Theseus Fiighting the Crommyon Sow and Phaea (Attic red-figured kylix, ca. 440-430 BC. From Vulci)

In Greek myth, the Crommyonian sow was a great she-pig which lived on the Isthmus of Corinth and tormented travelers until the Athenian hero Theseus came along and killed her.  In some tales the sow was a lone wild animal, but in other stories she had a human woman named Phaea associated with her: it is unclear whether this woman was young or old, lovely or haggard, a rude swineheard or a great sorceress.  A few sources indicate she herself might have been a shapeshifter who became the pig.  Whatever the case, Theseus slew her in addition to her sow.  The Borghese Gallery has a very strange relief sculpture by Vincenzo Pacetti which portrays Theseus handling Phaea’s nude (human) corpse and looking perplexed.

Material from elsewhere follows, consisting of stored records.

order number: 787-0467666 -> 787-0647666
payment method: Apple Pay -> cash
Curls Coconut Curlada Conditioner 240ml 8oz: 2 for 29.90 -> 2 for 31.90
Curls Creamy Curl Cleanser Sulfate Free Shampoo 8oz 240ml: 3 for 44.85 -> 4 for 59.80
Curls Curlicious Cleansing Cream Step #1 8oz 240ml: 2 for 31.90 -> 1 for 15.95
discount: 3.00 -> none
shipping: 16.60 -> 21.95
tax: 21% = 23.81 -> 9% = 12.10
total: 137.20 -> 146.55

It’s kind of unclear what happened here. Of all the children of Echidna, the Crommyonian sow seems to get the shortest shrift in art and literature.  The sow vanishes from almost everything made after the fifth century BC.  There are numerous red and black vases depicting Theseus fighting the great pig and/or her associated sorceress, so it seems like the story was important to Athenians.  However the full version of this myth seems to have been lost in the mists of time and all we have are allusions and brief conflicting accounts [this sentence could apply to just about everything—ed].  Strabo asserts that the sow was the mother of the great Calydonian boar, whose mythical life and death engendered much strife, chauvinism, murder, and grief in the pantheon of Classical heroes. So perhaps, like Echidna, the sow found her greatest fame through her descendants.

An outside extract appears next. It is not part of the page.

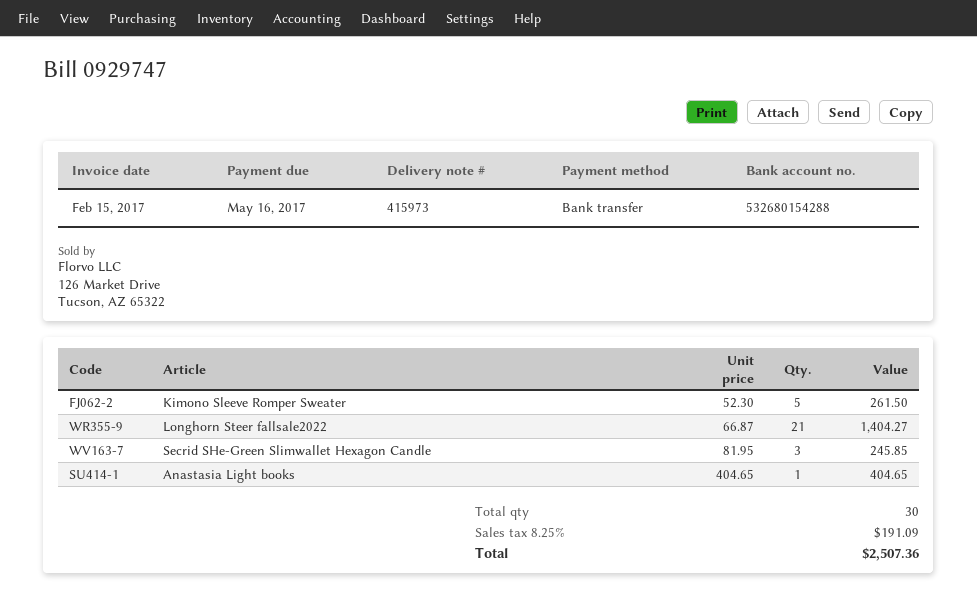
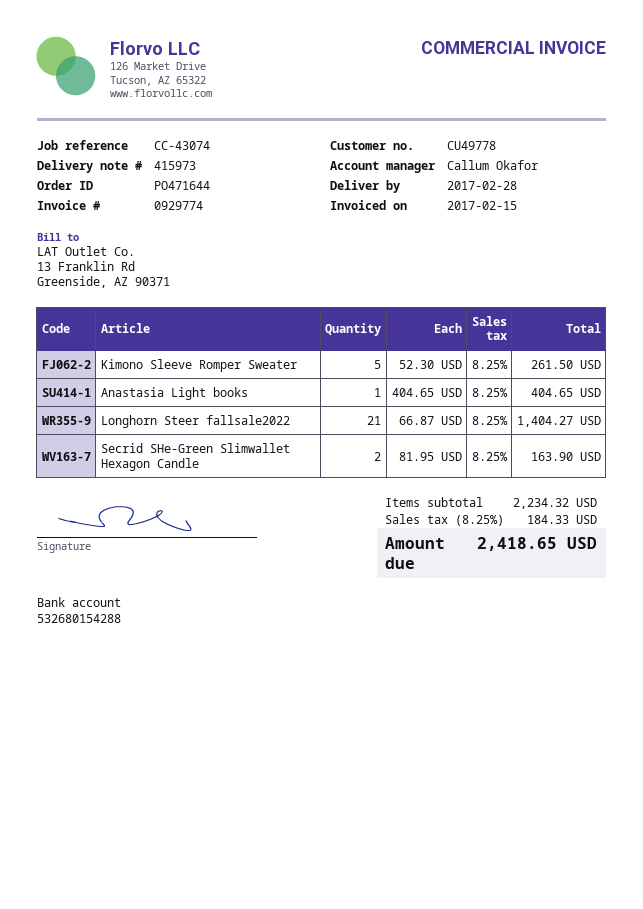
invoice number: 0929747 -> 0929774
Secrid SHe-Green Slimwallet Hexagon Candle: 3 x 81.95 = 245.85 -> 2 x 81.95 = 163.90
tax: 8.25% = 191.09 -> 8.25% = 184.33
total: 2507.36 -> 2418.65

A Wild Sow with her Shoats

I am going to go with Strabo and assume that the Calydonian Boar has a place in my musings about Echidna (being her grandson and all).  The boar was sent by Artemis to obtain revenge on King Oeneus the winemaker who forgot to honor the goddess with ritual sacrifices.  The monster destroyed the king’s vineyards and murdered his subjects, but it was only when Oeneus gathered the heroes of his age and sent them out (with his beloved son Meleager) to kill the boar that the virgin goddess obtained her true and terrible revenge.  The machinations behind the story are long and complicated (and sad), but the story of the hunt of the Calydonian boar suits my Halloween theme for an entirely different reason.  This was a favorite theme of sarcophagus makers who enjoyed sculpting beautiful armed nudes in the passion of the hunt.  Beneath is a gallery of Calydonian boar themed sarcophagi from the lost classical world.  The makers knew the story’s terrible fatalist tragedy (which I am not telling you) and they found it a most fitting subject for funerary art:

Roman marble sarcophagus from Vicovaro (municipality northeast of Rome), carved with the Calydonian Hunt (Palazzo dei Conservatori, Rome)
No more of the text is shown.